══ RECORDED INFORMATION ══

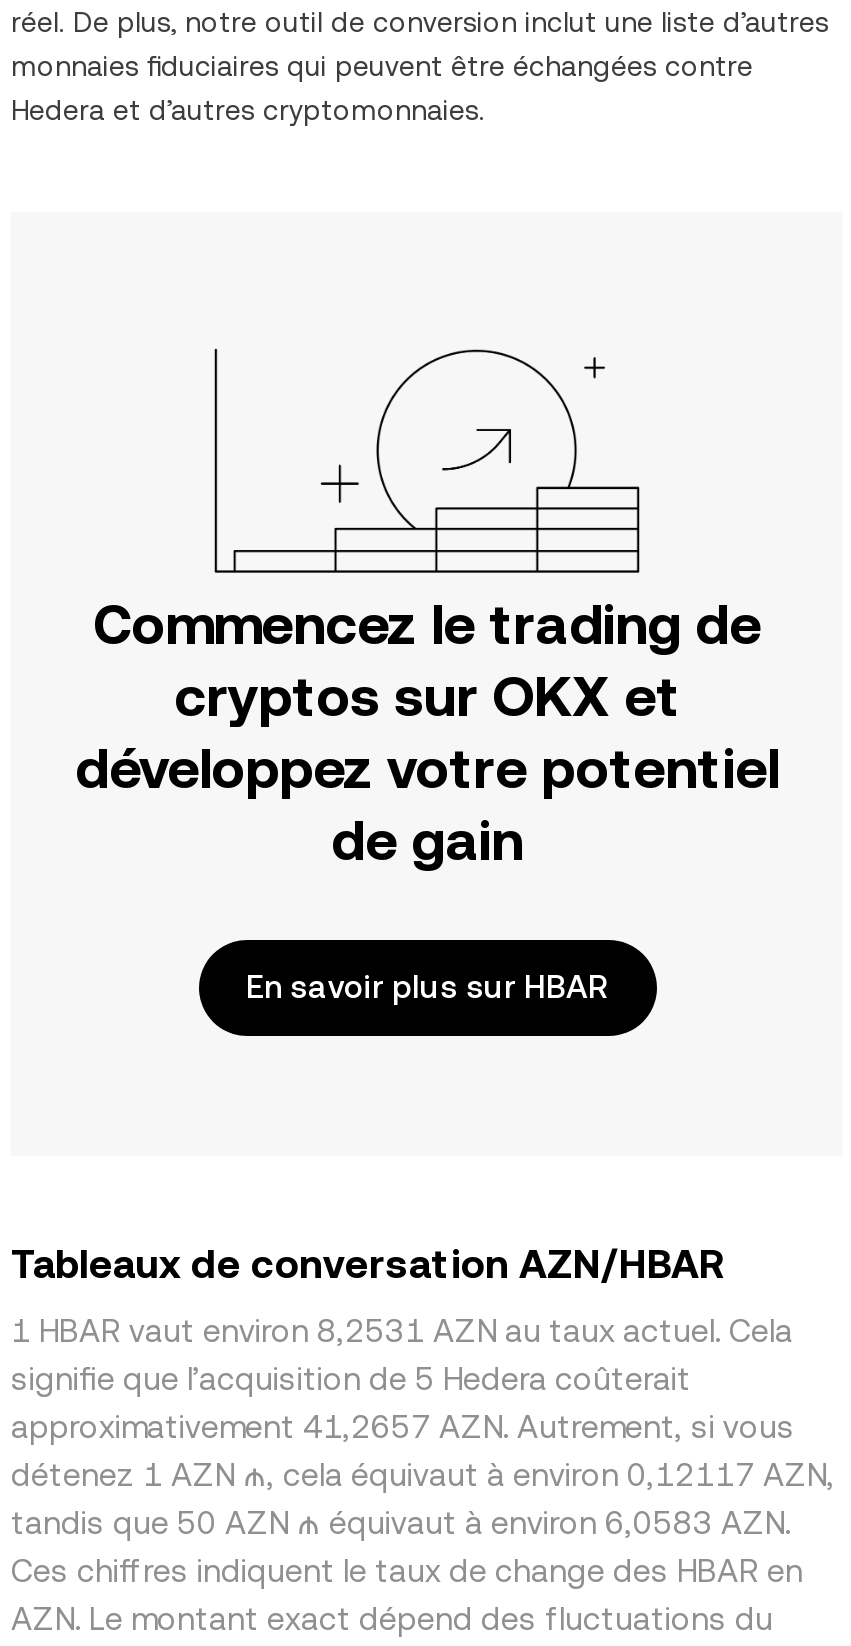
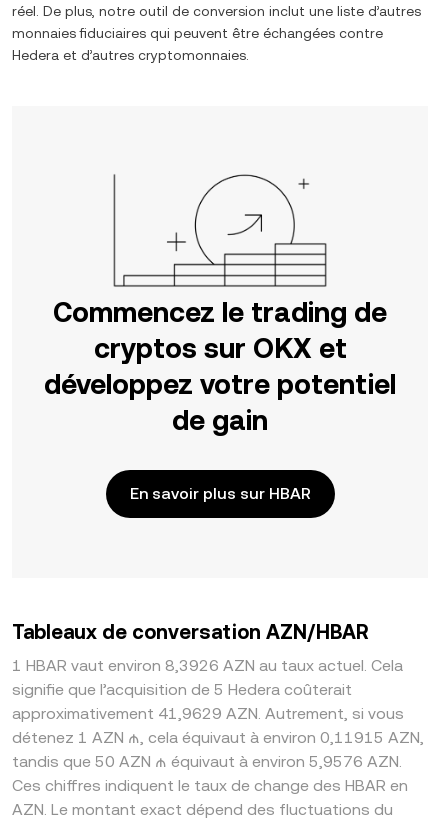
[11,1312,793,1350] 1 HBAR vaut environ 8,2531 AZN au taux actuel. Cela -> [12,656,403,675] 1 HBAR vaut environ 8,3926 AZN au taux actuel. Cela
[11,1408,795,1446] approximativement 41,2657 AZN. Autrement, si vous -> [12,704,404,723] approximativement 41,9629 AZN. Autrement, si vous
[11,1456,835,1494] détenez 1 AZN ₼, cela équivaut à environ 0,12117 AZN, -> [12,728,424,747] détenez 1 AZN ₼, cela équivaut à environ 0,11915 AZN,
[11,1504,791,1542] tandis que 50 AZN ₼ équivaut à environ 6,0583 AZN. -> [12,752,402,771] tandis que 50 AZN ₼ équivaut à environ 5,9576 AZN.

═══
══ RECORDED INFORMATION ══

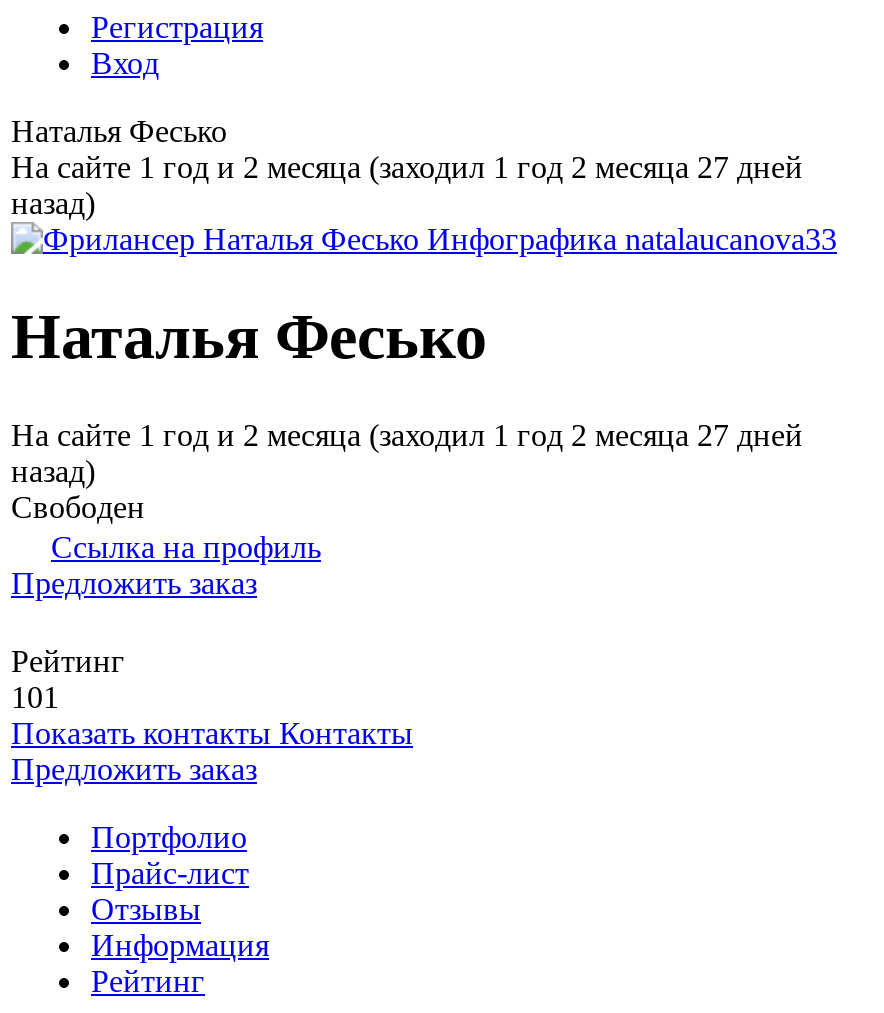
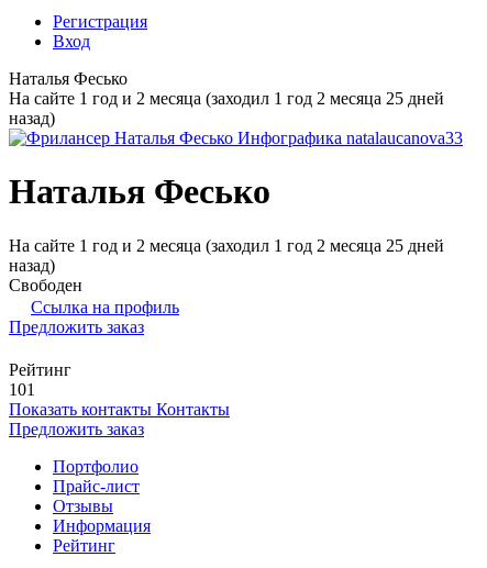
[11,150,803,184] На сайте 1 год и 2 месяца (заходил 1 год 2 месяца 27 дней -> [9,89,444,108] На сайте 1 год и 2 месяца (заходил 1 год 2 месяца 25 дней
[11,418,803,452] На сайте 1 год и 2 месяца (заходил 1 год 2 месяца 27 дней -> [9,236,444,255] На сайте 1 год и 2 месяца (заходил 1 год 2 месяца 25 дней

═══
══ RECORDED INFORMATION ══

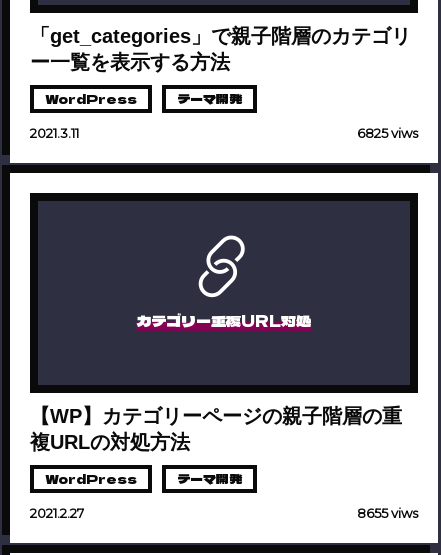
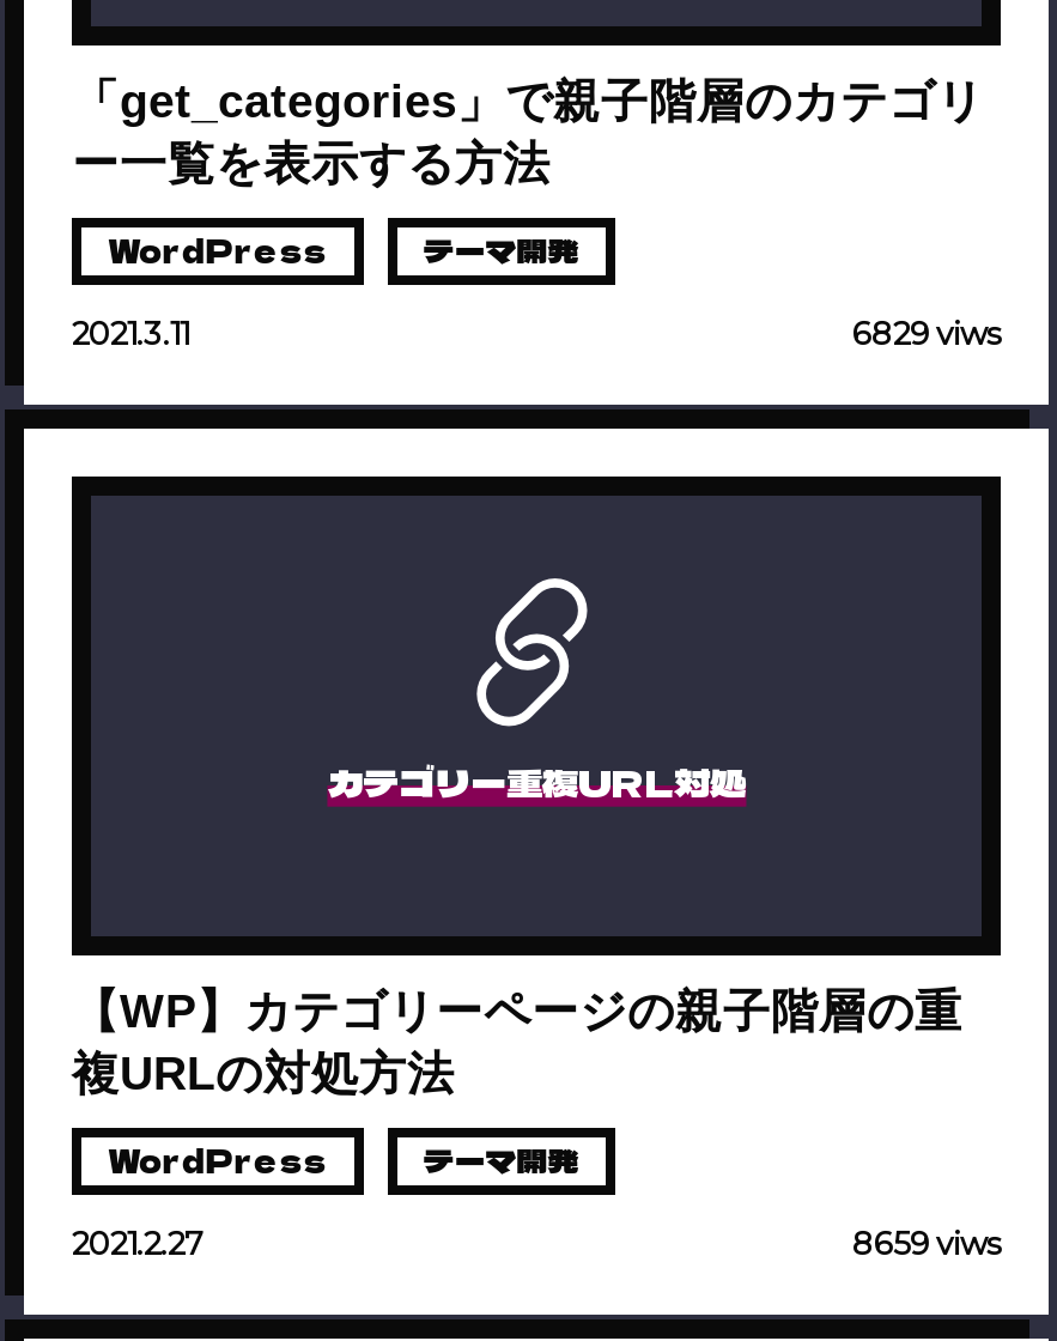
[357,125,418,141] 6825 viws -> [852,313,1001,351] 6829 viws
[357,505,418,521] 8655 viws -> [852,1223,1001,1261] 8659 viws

═══

# WORK REQUEST
All lines in the records above that contain "месяца" are to be reported.

# RESULT OF THE TASK
[11,150,803,184] На сайте 1 год и 2 месяца (заходил 1 год 2 месяца 27 дней -> [9,89,444,108] На сайте 1 год и 2 месяца (заходил 1 год 2 месяца 25 дней
[11,418,803,452] На сайте 1 год и 2 месяца (заходил 1 год 2 месяца 27 дней -> [9,236,444,255] На сайте 1 год и 2 месяца (заходил 1 год 2 месяца 25 дней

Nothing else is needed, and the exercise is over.